If you are a California resident, you have the following rights under the California Consumer Privacy Act (CCPA):

• Right to Know: You have the right to know what personal information we collect, the sources of that information, the business purposes for collection, and the categories of third parties with whom we share information

• Right to Delete: You have the right to request deletion of your personal information (subject to certain exceptions)

• Right to Opt-Out: You have the right to opt-out of the sale of personal information (we do not sell your personal information)

• Right to Non-Discrimination: We will not discriminate against you for exercising your privacy rights

To exercise your CCPA rights, contact us at the address provided in Section 10.

9. Children's Privacy

The App is not intended for children under the age of 13 (or the applicable age of consent in your jurisdiction). We do not knowingly collect personal information from children. If you are a parent or guardian and believe your child has provided us with personal information, please contact us immediately. If we become aware that we have collected personal information from a child without parental consent, we will take steps to delete that information.

10. Security Measures

We implement reasonable security measures to protect your information:

• Encryption: Data transmitted to Azure and PostHog is encrypted in transit using TLS

• Secure Storage: Azure stores data encrypted at rest using AES-256

• Access Controls: We limit access to your information to employees and service providers who need it to perform their duties

• Regular Updates: We regularly update the App to address security vulnerabilities

However, no method of transmission over the internet or electronic storage is 100% secure. While we strive to protect your information, we cannot guarantee absolute security.

11. International Data Transfers

Your information may be transferred to and processed in countries other than your country of residence. These countries may have data protection laws that differ from those in your country. Specifically:

• Azure Services: Data may be processed in Microsoft Azure data centers located in various countries

• PostHog Services: Analytics data may be processed by PostHog in various locations

By using the App, you consent to the transfer of your information to these countries. We ensure that appropriate safeguards are in place, including:

• Standard contractual clauses

• Compliance with applicable data protection laws

• Encryption of data in transit and at rest

12. Changes to This Privacy Policy

We may update this Privacy Policy from time to time.

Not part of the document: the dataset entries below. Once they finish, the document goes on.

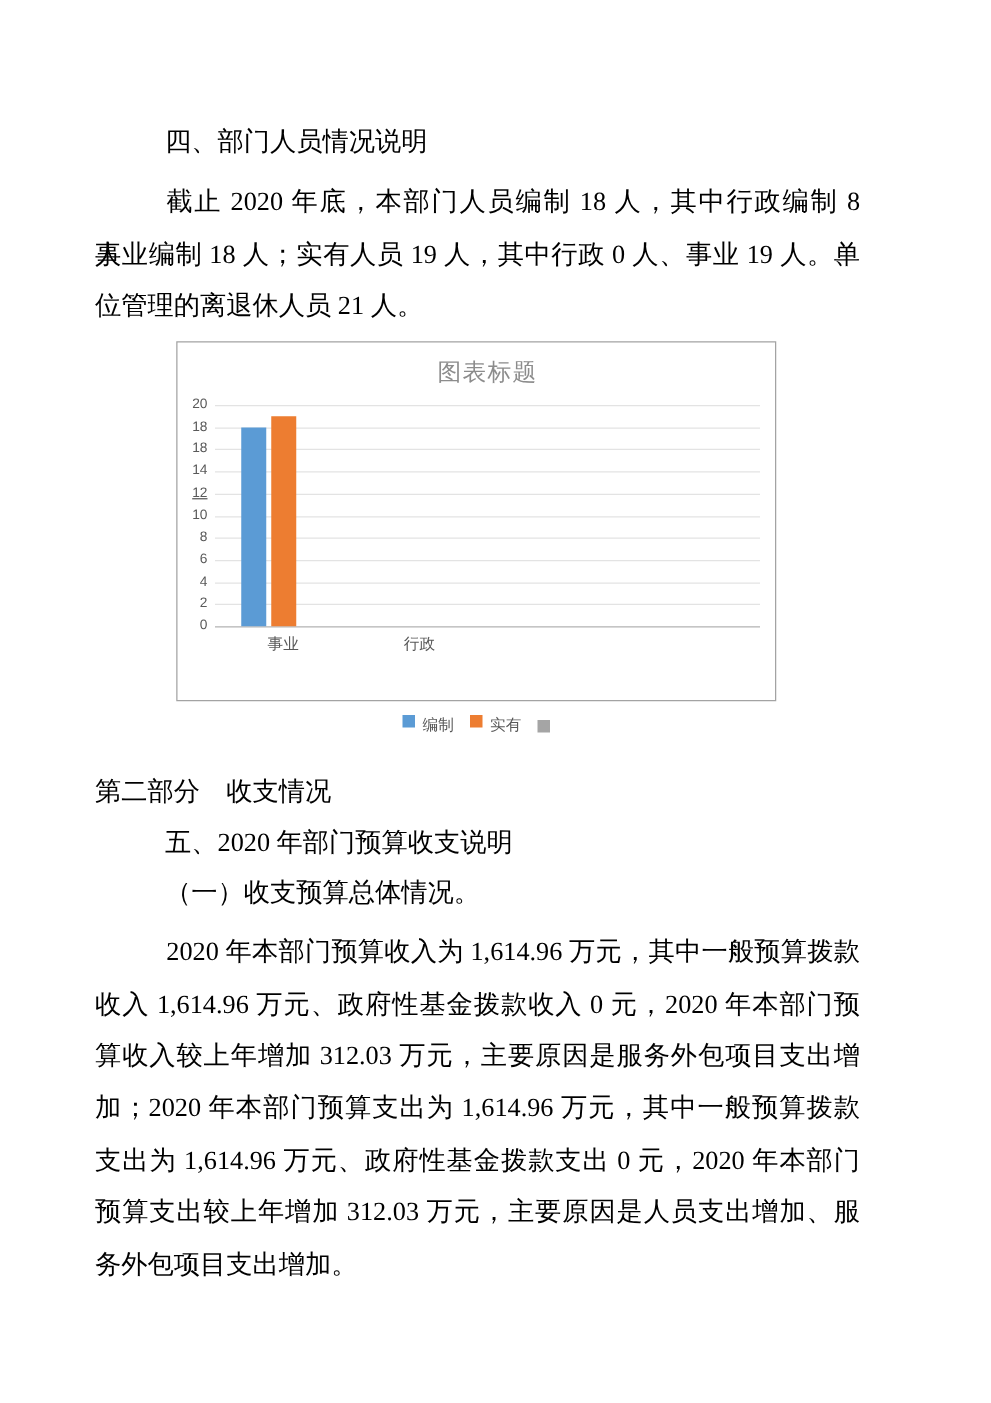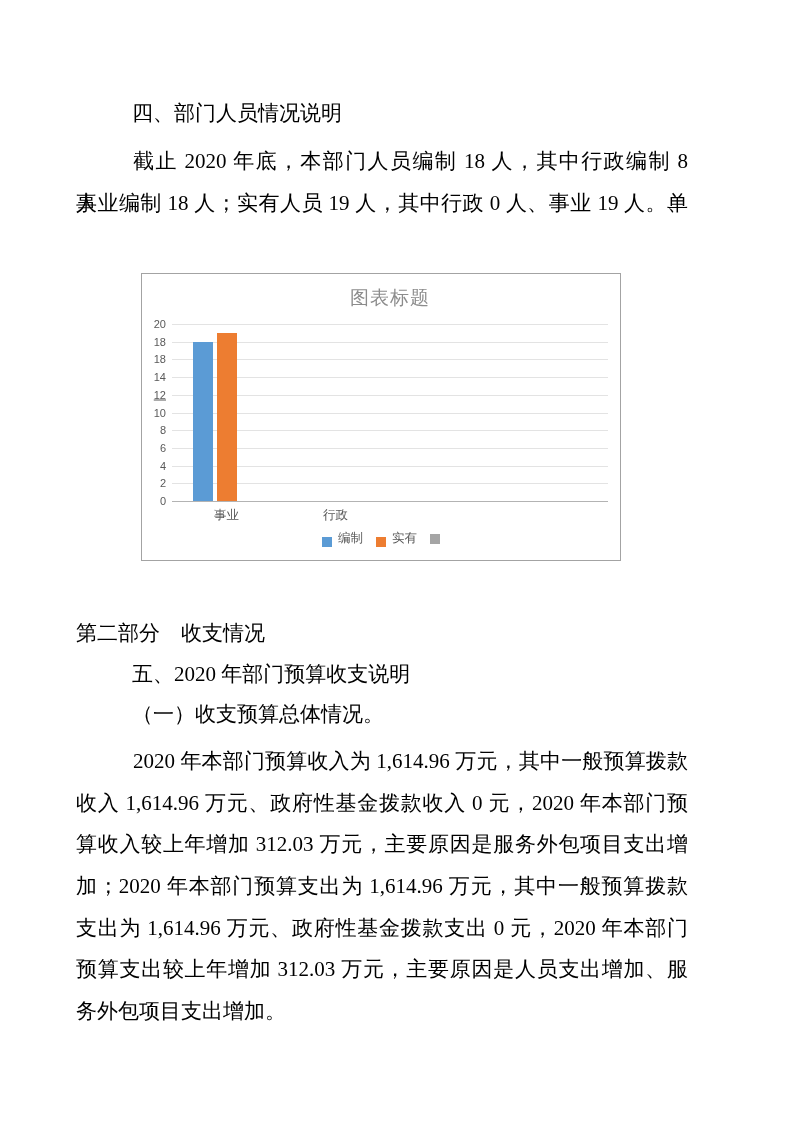--- a/index.html
+++ b/index.html
@@ -65,6 +65,7 @@
   <div class="para" style="left:76px; top:141px;">
       <div class="tline indent">截止 2020 年底，本部门人员编制 18 人，其中行政编制 8 人、</div>
       <div class="tline">事业编制 18 人；实有人员 19 人，其中行政 0 人、事业 19 人。单</div>
+      <div class="tline lastline">位管理的离退休人员 21 人。</div>
     </div>
 
   <div class="chart">

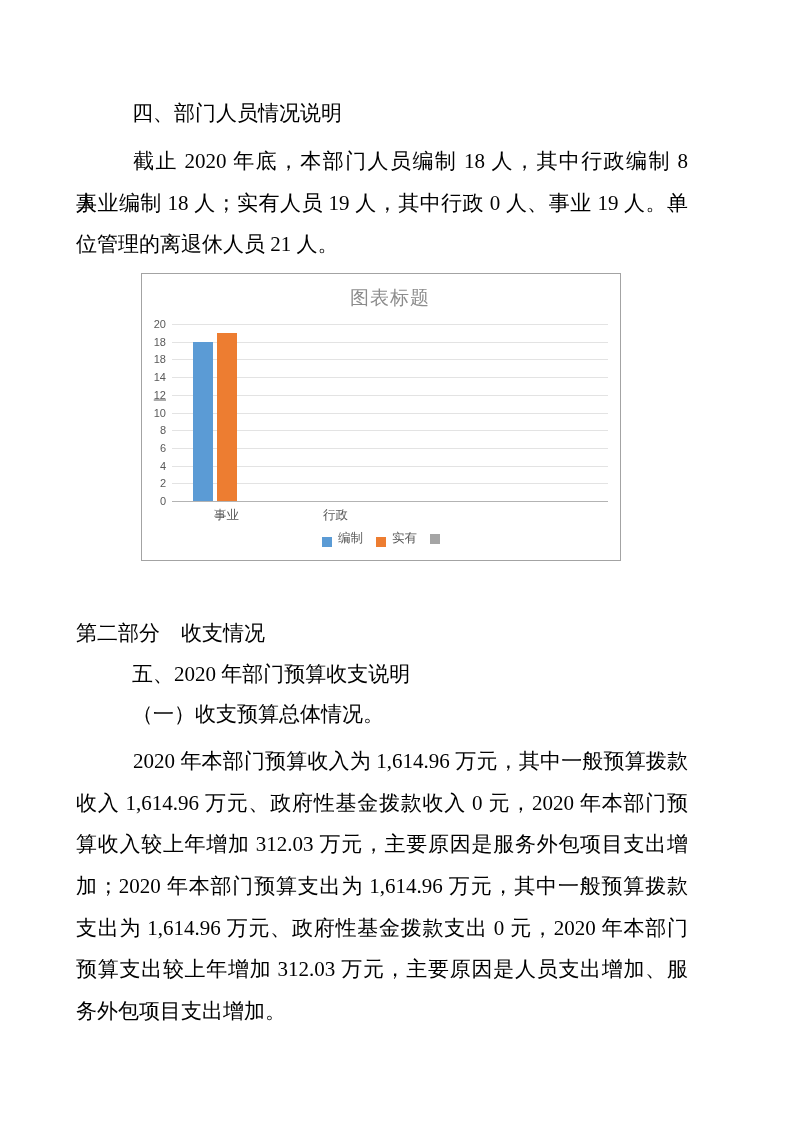--- a/index.html
+++ b/index.html
@@ -48,7 +48,7 @@
     position:absolute; left:0; right:0; top:256px; display:flex;
     justify-content:center; align-items:center; gap:13px;
   }
-  .lg-item { display:flex; align-items:flex-end; gap:6px; }
+  .lg-item { display:flex; align-items:flex-start; gap:6px;margin-top:42px; }
   .lg-swatch { width:10px; height:10px; }
   .lg-label {
     font-size:12.5px; color:#595959;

We will notify you of any material changes by:

• Posting the new Privacy Policy in the App

• Updating the "Last Updated" date at the top of this policy

• Providing notice through the App or via email for significant changes

Your continued use of the App after changes become effective constitutes acceptance of the updated Privacy Policy. We encourage you to review this Privacy Policy periodically.

13. Contact Information

If you have questions, concerns, or requests regarding this Privacy Policy or our data practices, please contact us at:

Email: alyssa@sunnysplits.com
Mailing Address:
LOBSTER MAIDEN INDUSTRIES, LLC
217B 23rd Ave, Seattle, WA 98122
United States

We will respond to your inquiries within 10 business days.

14. Third-Party Privacy Policies

This Privacy Policy applies only to our App. When you use third-party services integrated with the App, their own privacy policies apply:

• Microsoft Azure Privacy Statement: https://privacy.microsoft.com/en-us/privacystatement

• PostHog Privacy Policy: https://posthog.com/privacy

We encourage you to review these third-party privacy policies to understand how they handle your information.

15. Consent

By using the App, you consent to our Privacy Policy and agree to its terms. If you do not agree with this Privacy Policy, please do not use the App.

This Privacy Policy was last updated on November 15, 2025. Please review it periodically for changes.